■ What is being asked
Only the lines that hold the word "none" are wanted from this listing.

■ Task material
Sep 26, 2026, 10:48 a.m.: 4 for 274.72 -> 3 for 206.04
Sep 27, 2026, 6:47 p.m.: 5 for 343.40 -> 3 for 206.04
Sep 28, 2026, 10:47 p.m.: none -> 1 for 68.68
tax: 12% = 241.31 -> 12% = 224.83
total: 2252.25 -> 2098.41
* * *
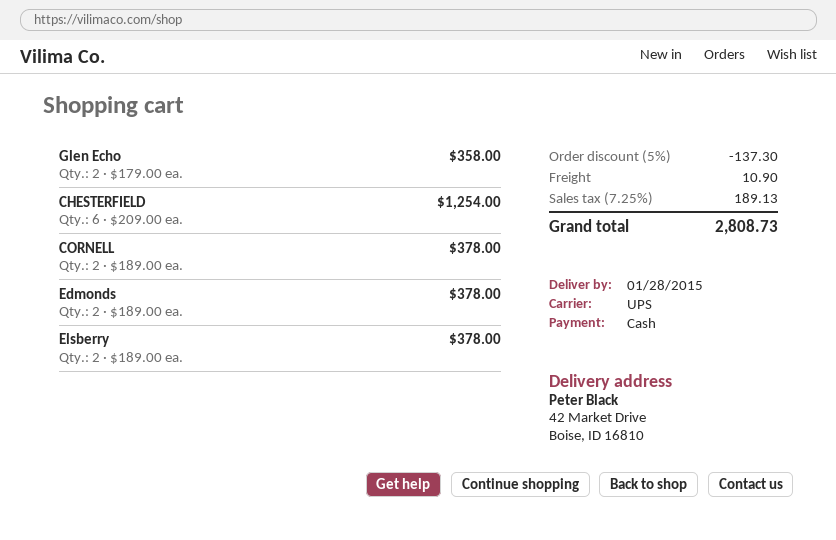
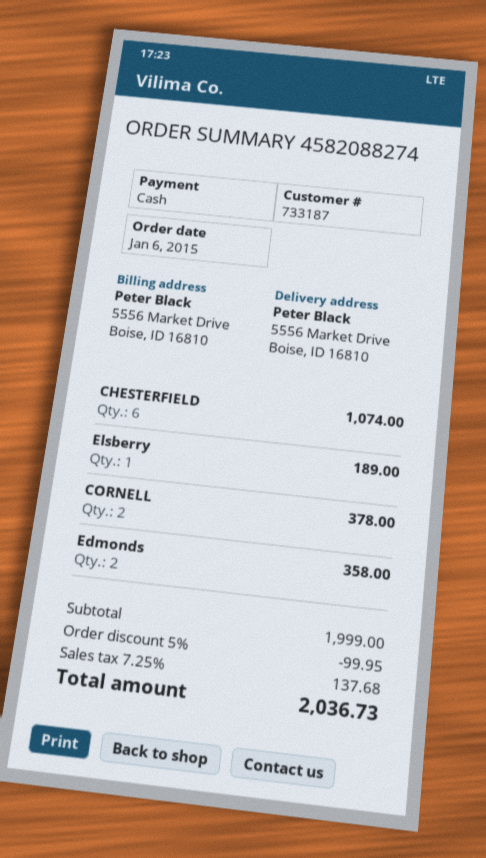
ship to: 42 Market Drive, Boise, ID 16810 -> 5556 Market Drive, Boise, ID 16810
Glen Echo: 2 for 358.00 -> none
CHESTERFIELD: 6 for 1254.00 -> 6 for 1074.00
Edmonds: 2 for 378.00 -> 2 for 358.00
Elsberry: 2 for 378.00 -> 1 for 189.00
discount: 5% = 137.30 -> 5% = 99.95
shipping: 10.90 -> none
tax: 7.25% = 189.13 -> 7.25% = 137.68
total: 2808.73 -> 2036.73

■ Expected answer
Sep 28, 2026, 10:47 p.m.: none -> 1 for 68.68
Glen Echo: 2 for 358.00 -> none
shipping: 10.90 -> none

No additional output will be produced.